* [Data listing]:
· · · · · · ·

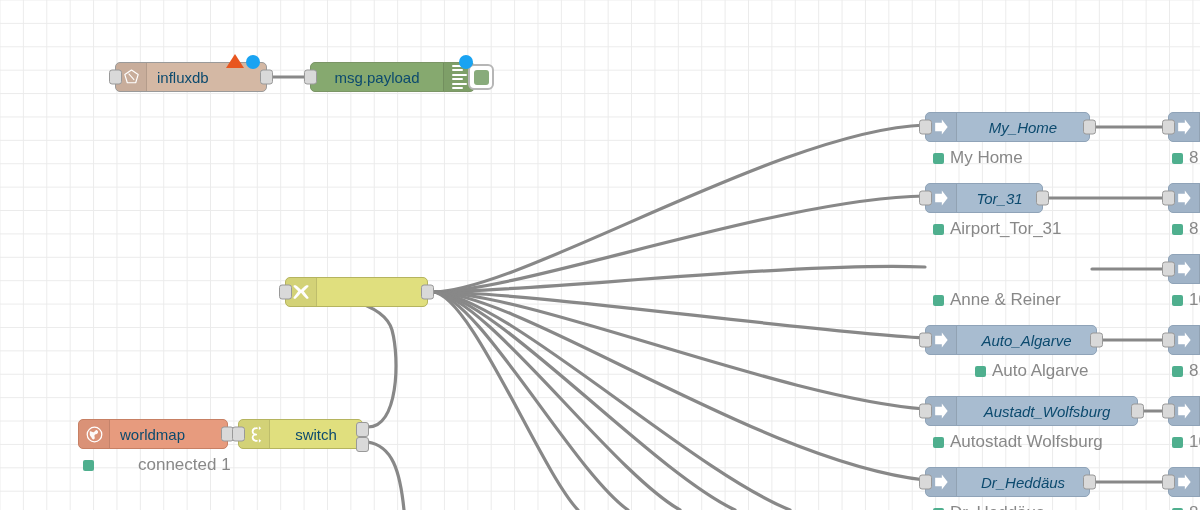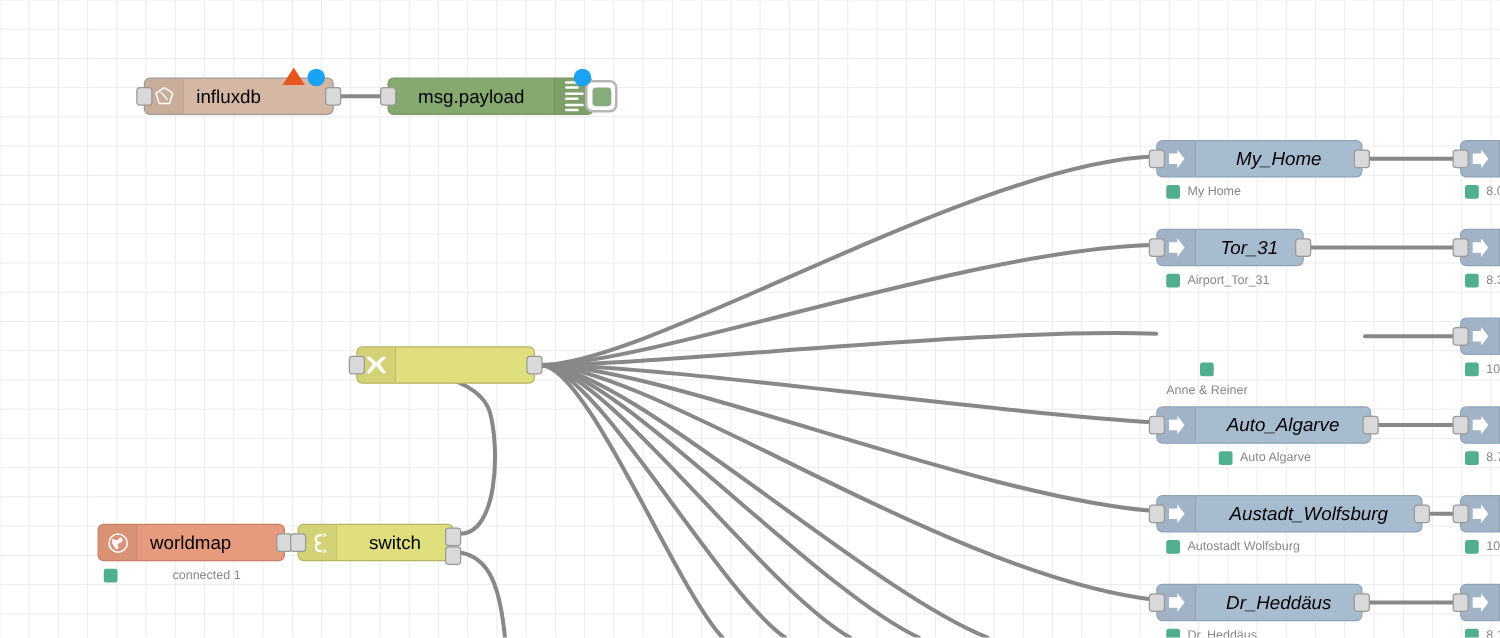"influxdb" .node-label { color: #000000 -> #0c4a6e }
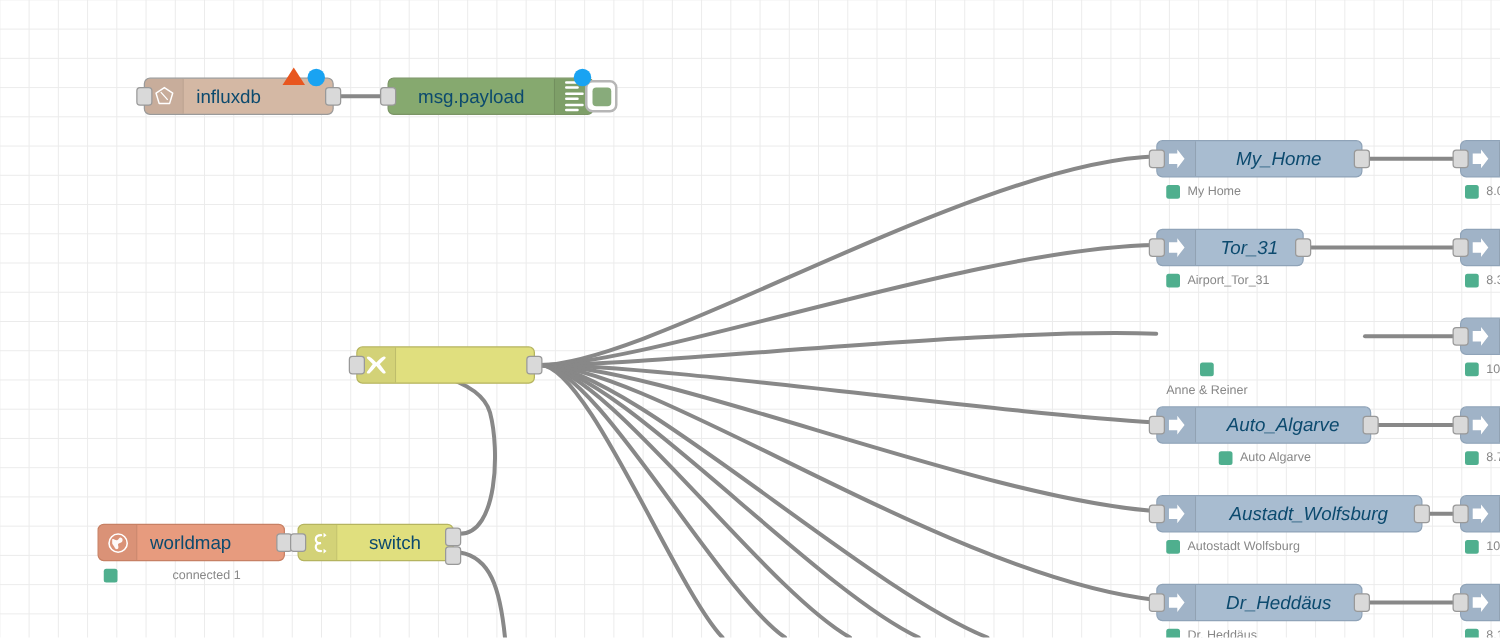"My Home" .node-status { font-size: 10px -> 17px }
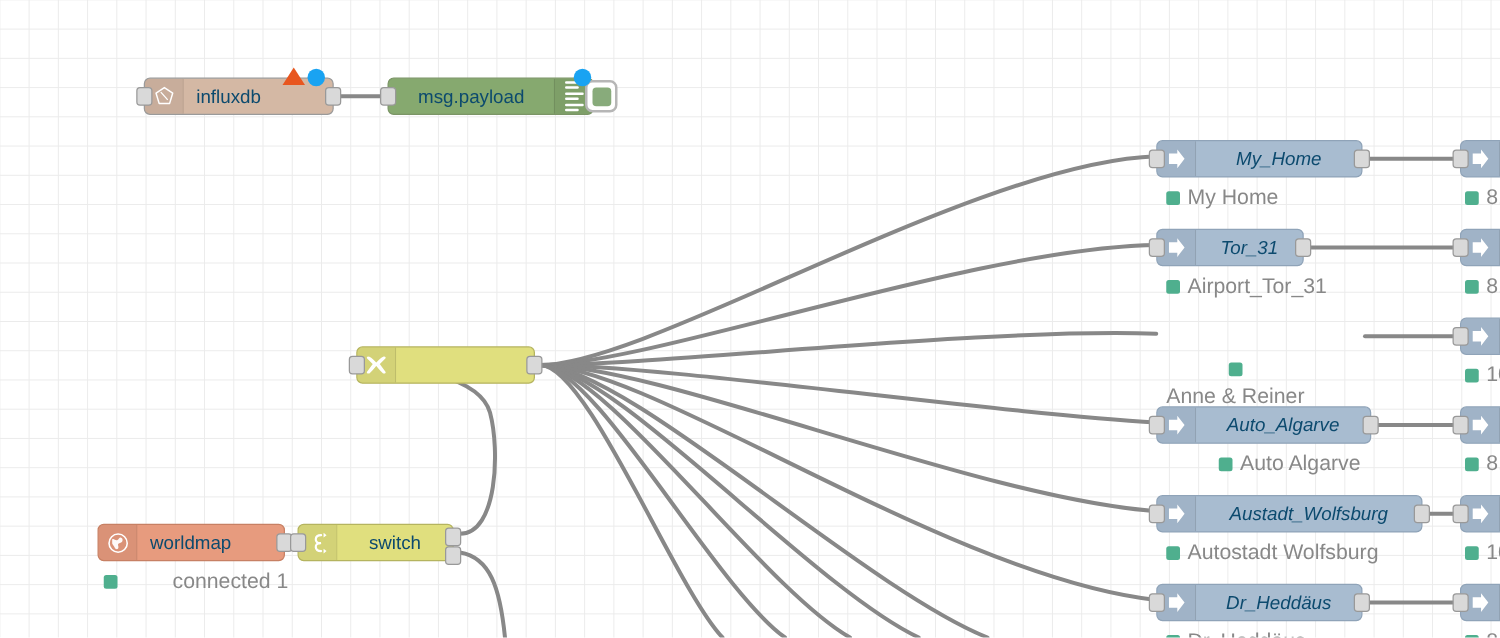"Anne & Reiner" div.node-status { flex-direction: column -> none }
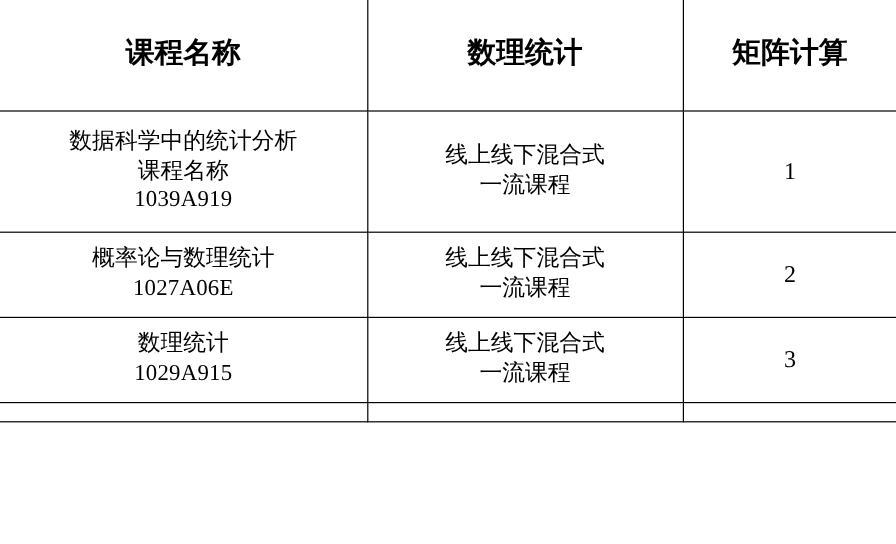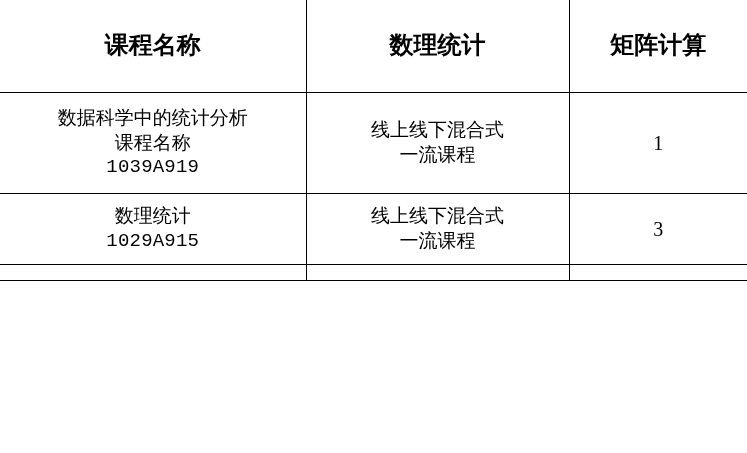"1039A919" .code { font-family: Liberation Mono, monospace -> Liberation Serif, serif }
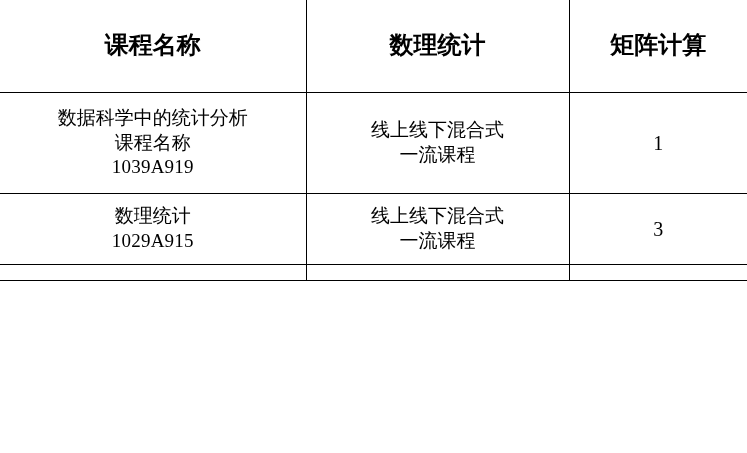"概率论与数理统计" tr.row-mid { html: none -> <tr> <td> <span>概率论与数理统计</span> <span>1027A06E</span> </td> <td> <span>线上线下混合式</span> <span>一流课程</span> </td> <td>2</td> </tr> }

· · · · · · ·

* [What you have to do]: Above are records with pictures; repeat the records exactly and leave the pictures out.

* [Your response]:
"influxdb" .node-label { color: #000000 -> #0c4a6e }
"My Home" .node-status { font-size: 10px -> 17px }
"Anne & Reiner" div.node-status { flex-direction: column -> none }
"1039A919" .code { font-family: Liberation Mono, monospace -> Liberation Serif, serif }
"概率论与数理统计" tr.row-mid { html: none -> <tr> <td> <span>概率论与数理统计</span> <span>1027A06E</span> </td> <td> <span>线上线下混合式</span> <span>一流课程</span> </td> <td>2</td> </tr> }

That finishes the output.